I told her about Poom, how he always tried to escape our trailer, how he attacked Mom’s iron cord all the time, and how she didn’t like that. Just as I started to relax, the mood in the room changed.
I looked for Mom, but she was gone.
That’s when I saw the old nurse push air from a syringe and flick it with her finger. The room began to spin faster. My heart felt like it would jump right out of my chest. It happened so fast. The nurses exchanged looks and then focused on me.
"So, what was your cat's name again, sweetie?”
Overwhelmed with fear, I slid off the examining table, bare feet slapping the linoleum, and rushed for the door. I didn’t care that I was half-dressed.
“There’s nothing to be afraid of, sweetie. It’s just a little prick. It will be over before you know it.”
The young nurse cut me off from the door, asking more dumb questions about my cat when she already knew the answers. Slowly, the two of them backed me into the corner next to the sink like a dog.
"No! No! No!" I cried. The young nurse leaned against me and held my arms tightly. The old nurse dabbed my left arm with a cotton ball soaked in alcohol. Then she came at me with her syringe, and I squirmed like a worm on a hook. The young nurse lost her grip, and as she tried to restrain me, I bit her arm.

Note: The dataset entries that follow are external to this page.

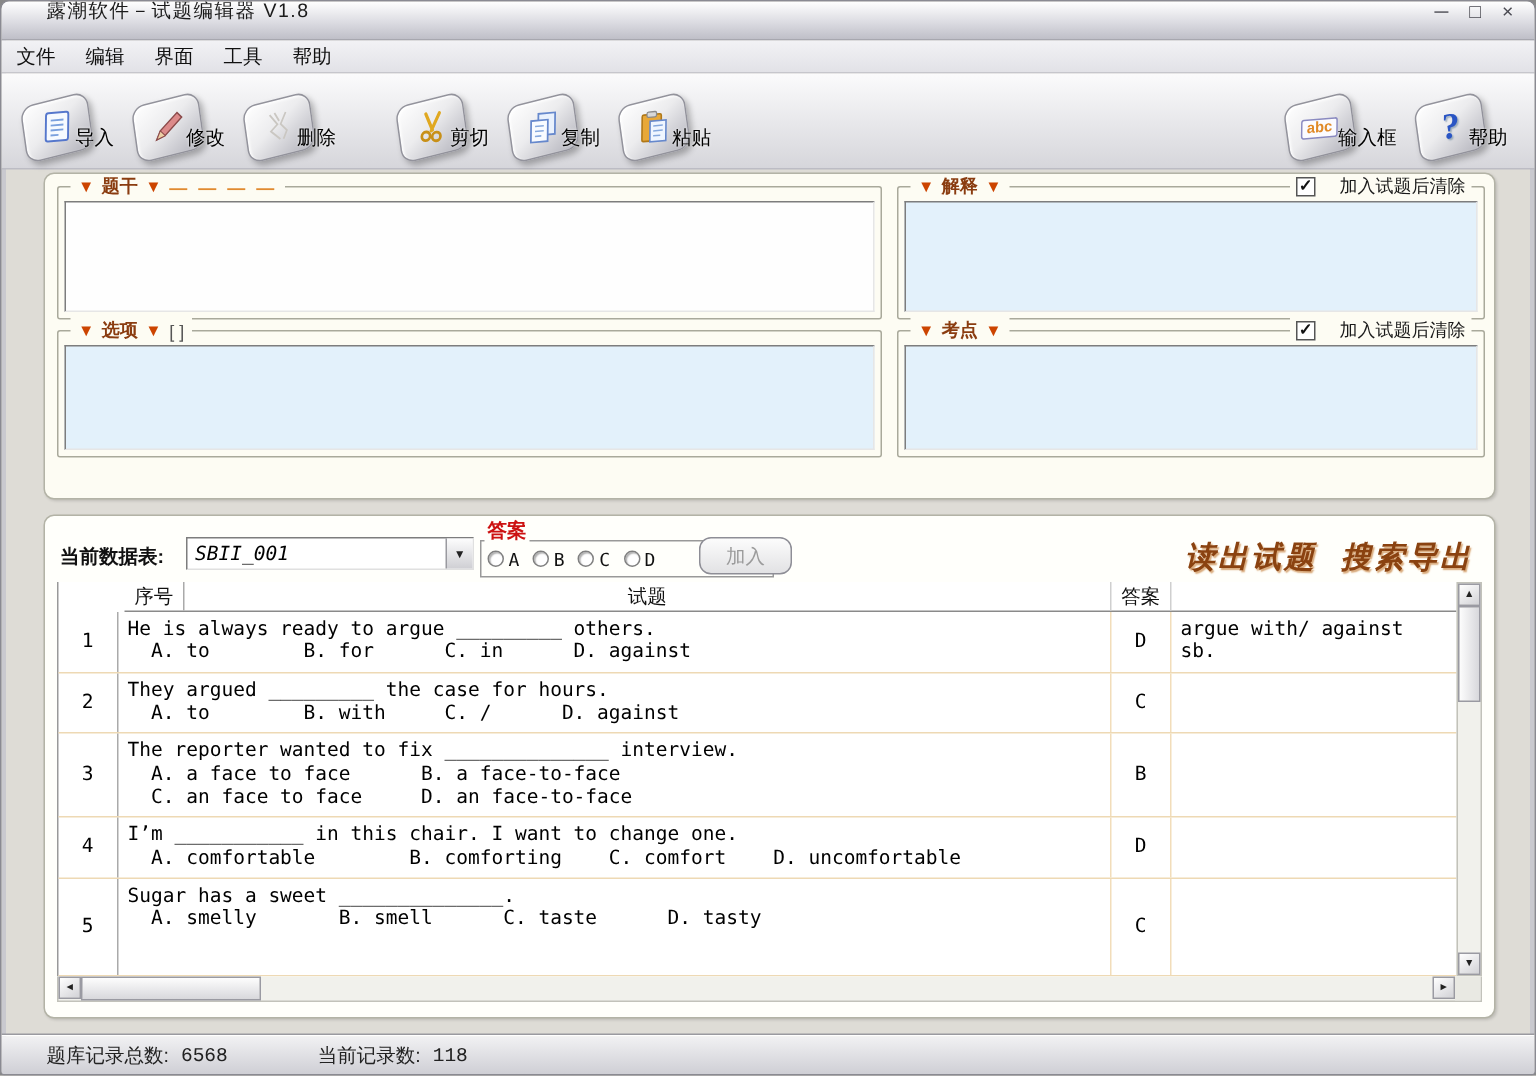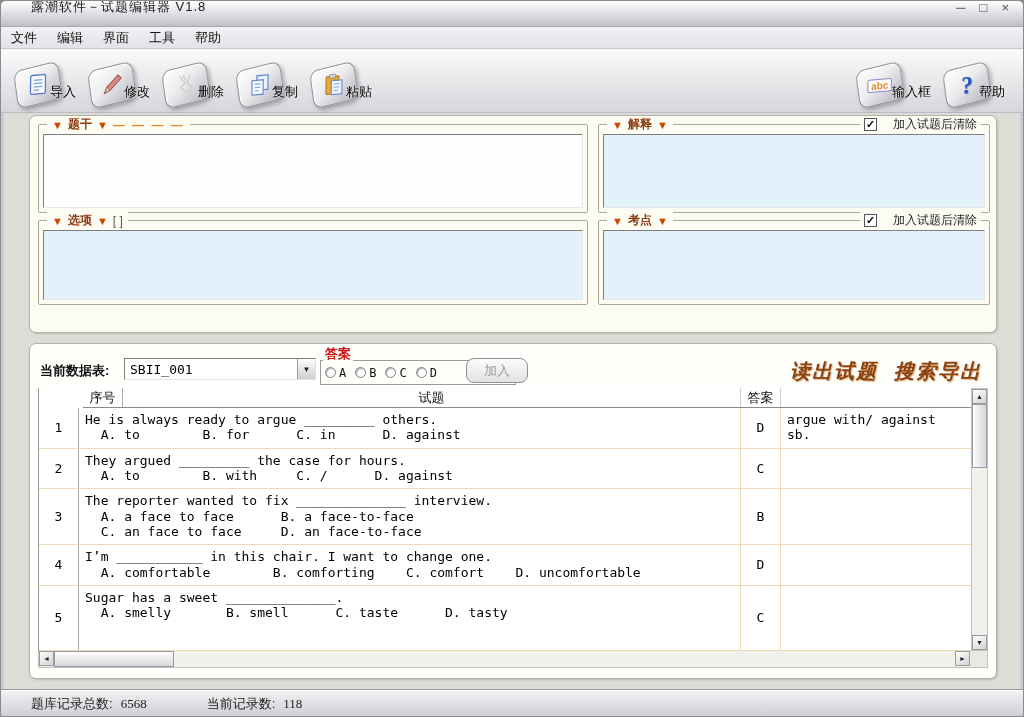--- a/index.html
+++ b/index.html
@@ -67,21 +67,21 @@
   .gb-explain{ left:568px; top:8px;  width:392px; height:89px; }
   .gb-options{ left:8px;  top:104px; width:550px; height:85px; }
   .gb-points { left:568px; top:104px; width:392px; height:85px; }
 
   
   .ctrl-row{ position:absolute; left:8px; right:8px; top:6px; height:36px; }
   .ds-label{ position:absolute; left:2px; top:12px; font-size:13px; color:#111; font-weight:bold; }
   .combo{ position:absolute; left:86px; top:8px; width:192px; height:22px; background:#fff;
     border:1px solid; border-color:#7d7d7d #e0e0e0 #e0e0e0 #7d7d7d; display:flex; align-items:center; cursor:pointer;}
   .combo-val{ flex:1; font-size:13px; padding-left:5px; color:#000;
-    font-family:"DejaVu Sans Mono",monospace; }
+    font-family:"DejaVu Sans Mono",monospace;font-style:italic; }
   .combo-btn{ width:18px; height:100%; background:linear-gradient(#fdfdfd,#cfcfd4);
     border-left:1px solid #9a9aa0; display:flex; align-items:center; justify-content:center; }
   .combo-btn::before{ content:"▼"; font-size:8px; color:#222; }
 
   .ansbox{ position:absolute; left:282px; top:10px; width:196px; height:25px;
     border:1px solid #999; }
   .ans-label{ position:absolute; top:-16px; left:2px; font-size:13px; color:#cc1111;
     background:#fffffb; padding:0 2px; font-weight:bold; }
   .radios{ position:absolute; left:4px; top:0; height:100%; display:flex; align-items:center; gap:9px; }
   .radio-item{ display:flex; align-items:center; gap:3px; cursor:pointer; }
@@ -127,21 +127,21 @@
   .sb-thumb-h{ position:absolute; top:0; bottom:0; left:0; width:120px;
     background:linear-gradient(#fdfdfd,#d8d8dc); border:1px solid #9a9aa2; cursor:pointer; }
   .corner{ width:17px; background:#e9e9e3; }
 
   
   .statusbar{ position:absolute; left:0; right:0; bottom:0; height:26px;
     background:linear-gradient(#f1f1f3,#cfcfd5); border-top:1px solid #fff;
     box-shadow:0 -1px 0 #9a9aa0; display:flex; align-items:center; padding-left:30px;
     font-size:13px; color:#222; }
   .statusbar b{ font-weight:normal; }
-  .stat-val{ font-family:Liberation Serif, serif; margin-left:8px; }
+  .stat-val{ font-family:Liberation Mono, monospace; margin-left:8px; }
   .stat-gap{ width:60px; }
 
   
   svg{ display:block; }
 </style>
 </head>
 <body>
 
 <div class="window">
 
@@ -181,20 +181,30 @@
       </div>
       <span class="tbtn-label">修改</span>
     </div>
     <div class="tbtn">
       <div class="key">
         <svg width="26" height="26" viewBox="0 0 24 24">
             <path d="M6 4l5 6-4 4 6 5M16 3l-3 7 4 4-2 5M9 3l3 5" stroke="#cac7c2" stroke-width="1.1" fill="none"></path>
           </svg>
       </div>
       <span class="tbtn-label">删除</span>
+    </div>
+    <div class="tbtn gap-before">
+      <div class="key">
+        <svg width="26" height="26" viewBox="0 0 24 24">
+            <path d="M8 3.5l4.3 10M16.5 3.5l-5 10.5" stroke="#e0a820" stroke-width="2" fill="none" stroke-linecap="round"></path>
+            <circle cx="8.3" cy="17" r="2.6" fill="none" stroke="#c89018" stroke-width="1.7"></circle>
+            <circle cx="14.8" cy="17.6" r="2.6" fill="none" stroke="#c89018" stroke-width="1.7"></circle>
+          </svg>
+      </div>
+      <span class="tbtn-label">剪切</span>
     </div>
     <div class="tbtn">
       <div class="key">
         <svg width="26" height="26" viewBox="0 0 24 24">
             <rect x="9" y="3.5" width="10.5" height="13" fill="#e9f1fd" stroke="#6688cc" stroke-width="1.1"></rect>
             <rect x="4.5" y="7.5" width="10.5" height="13" fill="#f8fbff" stroke="#6688cc" stroke-width="1.1"></rect>
             <path d="M7 11h5.5M7 14h5.5M7 17h4" stroke="#86a8dd" stroke-width="1" fill="none"></path>
           </svg>
       </div>
       <span class="tbtn-label">复制</span>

"We've got a live one here," she laughed. “Hold still, sweetie; just relax.” After they finished giving me two shots and a finger prick for blood, they left me a blubbering mess and told me to finish getting dressed.
The relief of surviving the shots vanished the moment Mom walked in. More than anything, I wanted my mother to wrap me in her arms and tell me everything was going to be okay. Instead, she exploded: "I cannot believe you! You embarrassed yourself and me in front of everyone in this doctor’s office!" Her voice was sharp as a slap. “I could hear you all the way from the goddam lobby!” In that moment, I felt naked.
I got my booster shots that day, but we never made it to Larsen’s Dairy for a donut. The sting of the needle faded before we left the parking lot, but the pain from Mom’s reaction lingered long after the shots were forgotten.